American actor and director (1879–1948)

William King Baggot (November 7, 1879 – July 11, 1948) was an American actor, film director, and screenwriter. He was an internationally famous movie star of the silent film era. The first individually publicized leading man in America, Baggot was referred to as "King of the Movies," "The Most Photographed Man in the World" and "The Man Whose Face Is as Familiar as the Man in the Moon."

Baggot appeared in over 300 motion pictures from 1909 to 1947; wrote 18 screenplays; and directed 45 movies from 1912 to 1928, including The Lie (1912), Raffles, the Amateur Cracksman (1925) and The House of Scandal (1928). He also directed William S. Hart in his most famous western, Tumbleweeds (1925).

Among his film appearances, he was best known for The Scarlet Letter (1911), Dr. Jekyll and Mr. Hyde (1913), and Ivanhoe (1913), which was filmed on location in Wales.

==Early life==
He was born in St. Louis, Missouri, the son of William Baggot (1845–1909) and Harriet M. "Hattie" King (1859–1933). His siblings were Amos Taylor Baggot (1881–1954); Thomas Gantt Baggot (1889–1979); John Marmaduke Baggot (1891–1975); Arthur Lee Baggot (1893–?); Marion L. Baggot (1896–1973); and Harriet D. Baggot (1899–1930). William Baggot was born in Ireland, and emigrated from County Limerick to the United States in 1852. He was a prominent St. Louis real estate agent.

Baggot attended Christian Brothers College High School, a prominent Catholic all-male secondary school, where he excelled at sports, was a star soccer and baseball player, and became captain of the soccer team. In 1894, King left St. Louis and went to Chicago, where he worked as a clerk for his uncle, Edward Baggot (1839–1903), whose business sold plumbing, gas and electric fixtures.

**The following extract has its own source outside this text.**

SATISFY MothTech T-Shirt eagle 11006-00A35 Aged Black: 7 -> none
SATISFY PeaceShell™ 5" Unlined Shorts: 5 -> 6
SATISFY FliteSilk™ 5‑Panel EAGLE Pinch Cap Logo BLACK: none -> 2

In 1899, he returned to St. Louis and later played on a semi-professional St. Louis soccer team and became so well known that a Catholic church amateur theatrical group added him to its cast to gain prestige. He liked acting and did well. He soon helped found another amateur theatrical group, the Players Club of St. Louis.

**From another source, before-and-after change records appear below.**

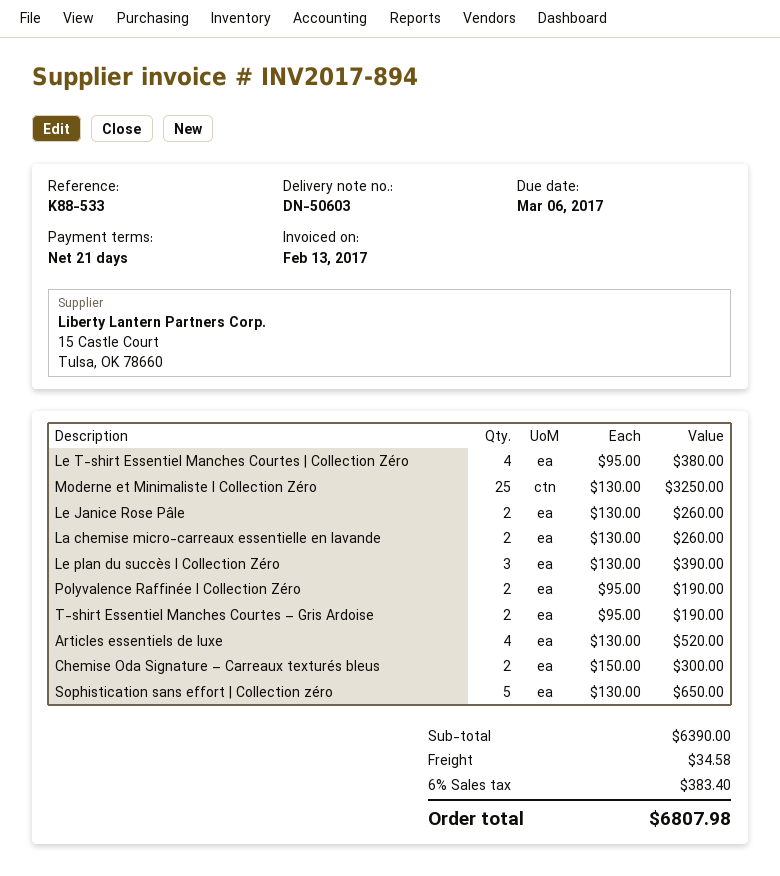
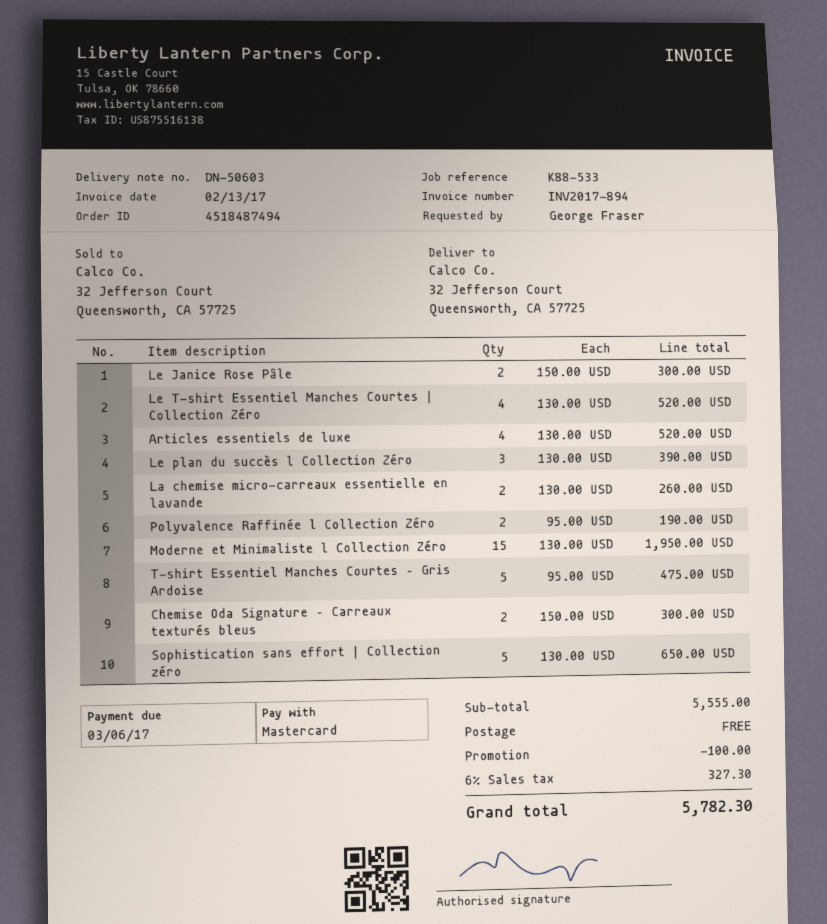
Le T-shirt Essentiel Manches Courtes | Collection Zéro: 4 x 95.00 = 380.00 -> 4 x 130.00 = 520.00
Moderne et Minimaliste l Collection Zéro: 25 x 130.00 = 3250.00 -> 15 x 130.00 = 1950.00
Le Janice Rose Pâle: 2 x 130.00 = 260.00 -> 2 x 150.00 = 300.00
T-shirt Essentiel Manches Courtes – Gris Ardoise: 2 x 95.00 = 190.00 -> 5 x 95.00 = 475.00
subtotal: 6390.00 -> 5555.00
discount: none -> 100.00
shipping: 34.58 -> 0.00
tax: 6% = 383.40 -> 6% = 327.30
total: 6807.98 -> 5782.30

In the meantime, he sold tickets for the St. Louis Browns baseball team and worked as a clerk in the real estate business of his father. But acting proved so interesting that he decided to become professional.

==Stage career==
Baggot began his career on the stage in a Shakespearean stock company and toured throughout the U.S. Following his first engagement, he performed under the management of Liebler and Company, one of the foremost producing companies at that time. He also toured under the management of Frohman, and the Shuberts, and played five weeks in New York in The Queen of the Highway. Other plays in which he appeared include the comedy revival Mrs. Wiggs of the Cabbage Patch, which had a run on Broadway in 1906, Salomy Jane and In the Bishop's Carriage.

While acting in stock in St. Louis, in the summer of 1909, Baggot worked with Marguerite Clark in Peter Pan and The Golden Garter. In the two weeks that remained of the season, he played small roles in Frou Frou and Jenny, which both starred Countess Venturini. When the season closed, he was cast as supporting player with Marguerite Clark in the Schubert touring production of The Wishing Ring, which was adapted by Owen Davis from a Dorothea Deakin story. Another cast member, Cecil B. DeMille, also staged the play.

When The Wishing Ring closed in Chicago, Baggot returned to New York to join another company. Upon a chance meeting with Harry Solter, who was directing movies for Carl Laemmle at Independent Moving Pictures Company (IMP), he was persuaded to go with Solter to the studio. Movies were then looked down on by the dramatic profession as a mere recording of stunts, but Baggot went along. He was amused at the violent gestures and jumping around of the players, taking none of it seriously. Baggot, however, became interested in the fledgling industry and later decided to give it a try and turn picture player.

==Film career==
Baggot's first film was the romance short The Awakening of Bess (1909) opposite Florence Lawrence. It was directed by Harry Solter, her husband, at IMP in Fort Lee, New Jersey. At a time when screen actors worked anonymously, Baggot and Lawrence became the first "movie stars" to be given billing, a marquee, and promotion in advertising.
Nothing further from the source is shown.